Part of the tension noted above is that the treatment of a directory can
changed based on the files within it, and based on the various settings
in dir->flags.  Trying to keep this in mind while reading over the code,
it is easy to (accidentally?) think in terms of "treat_directory() tells
us what to do with a directory, and read_directory_recursive() is the
thing that recurses".  Since we need to look into a directory to know
how to treat it, though, it was quite easy to decide to recurse into the
directory from treat_directory() by adding a read_directory_recursive()
call.  Adding such a call is actually fine, IF we didn't also cause
read_directory_recursive() to recurse into the same directory again.

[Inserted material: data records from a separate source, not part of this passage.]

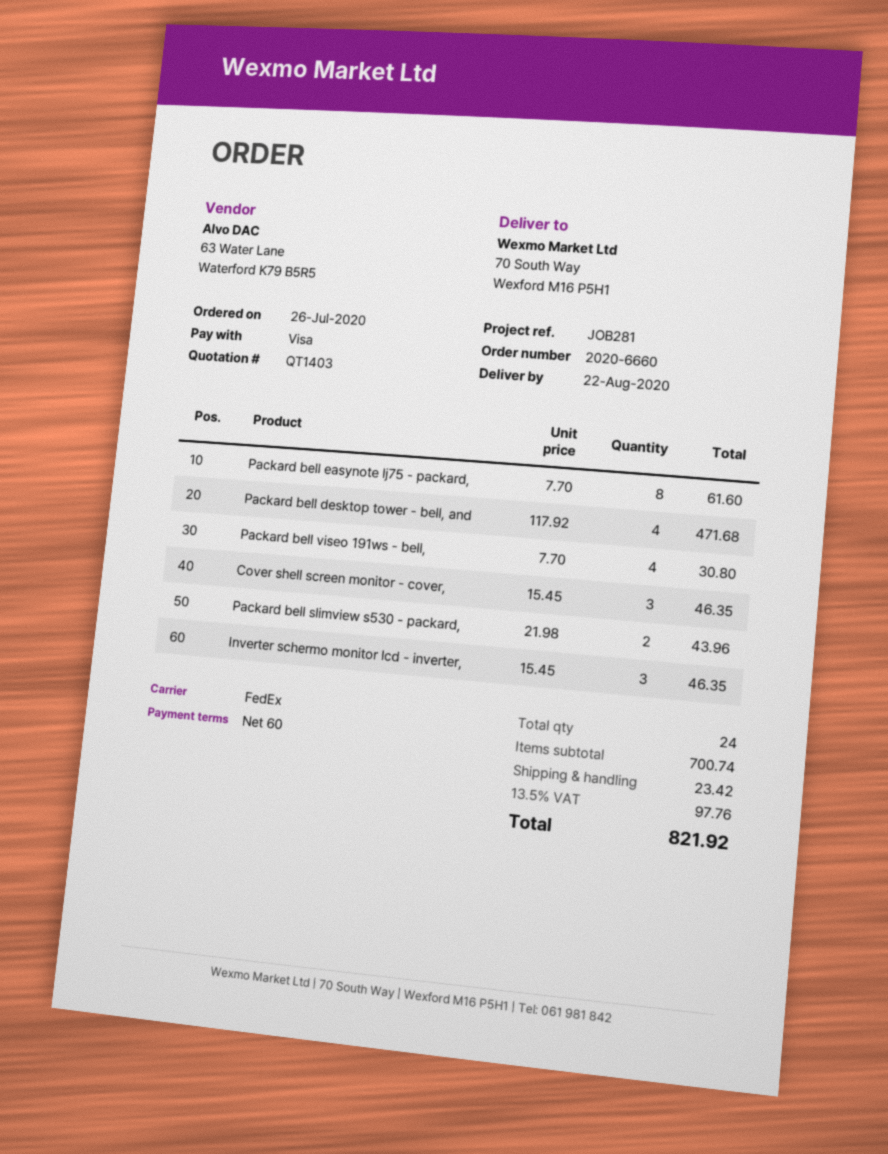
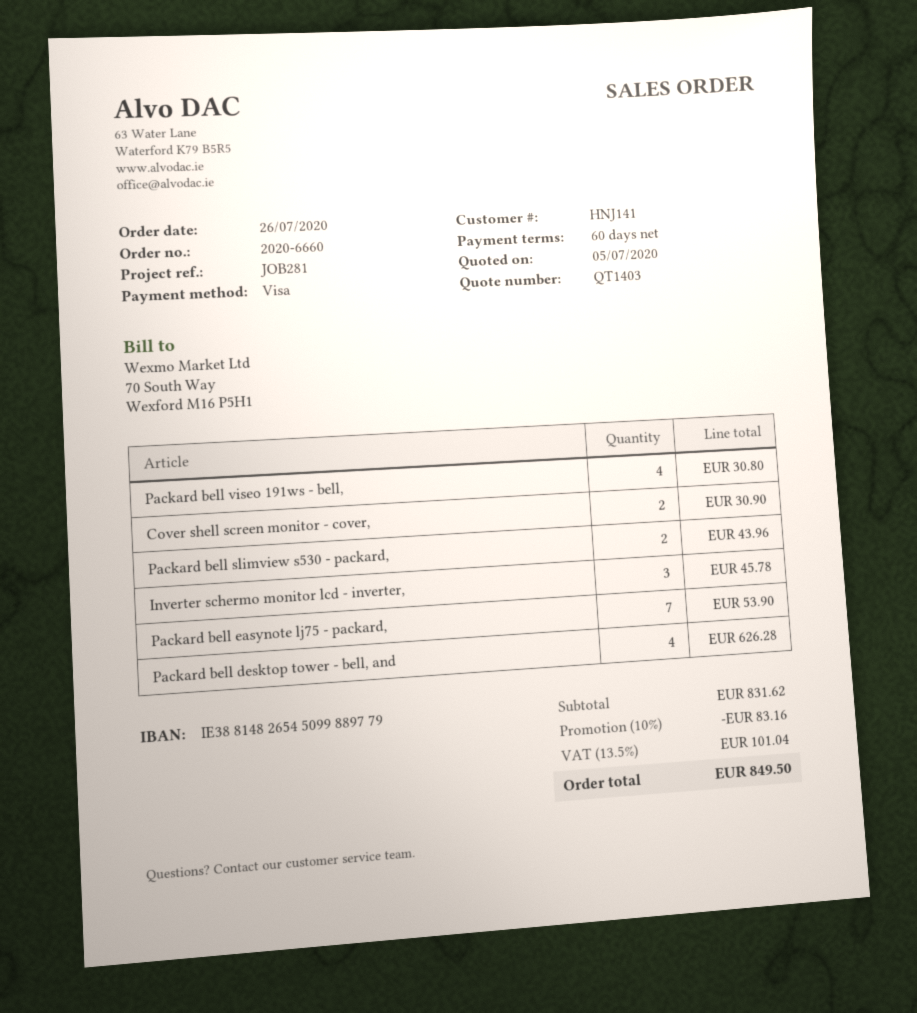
Packard bell easynote lj75 - packard,: 8 for 61.60 -> 7 for 53.90
Packard bell desktop tower - bell, and: 4 for 471.68 -> 4 for 626.28
Cover shell screen monitor - cover,: 3 for 46.35 -> 2 for 30.90
Inverter schermo monitor lcd - inverter,: 3 for 46.35 -> 3 for 45.78
subtotal: 700.74 -> 831.62
discount: none -> 10% = 83.16
shipping: 23.42 -> none
tax: 13.5% = 97.76 -> 13.5% = 101.04
total: 821.92 -> 849.50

Unfortunately, commit df5bcdf83aeb ("dir: recurse into untracked dirs
for ignored files", 2017-05-18), added exactly such a case to the code,
meaning we'd have two calls to read_directory_recursive() for an
untracked directory.  So, if we had a file named
   one/two/three/four/five/somefile.txt
and nothing in one/ was tracked, then 'git status --ignored' would
call read_directory_recursive() twice on the directory 'one/', and
each of those would call read_directory_recursive() twice on the
directory 'one/two/', and so on until read_directory_recursive() was
called 2^5 times for 'one/two/three/four/five/'.

Avoid calling read_directory_recursive() twice per level by moving a
lot of the special logic into treat_directory().

Since dir.c is somewhat complex, extra cruft built up around this over
time.  While trying to unravel it, I noticed several instances where the
first call to read_directory_recursive() would return e.g.
path_untracked for a some directory and a later one would return e.g.
path_none, and the code relied on the side-effect of the first adding
untracked entries to dir->entries in order to get the correct output
despite the supposed override in return value by the later call.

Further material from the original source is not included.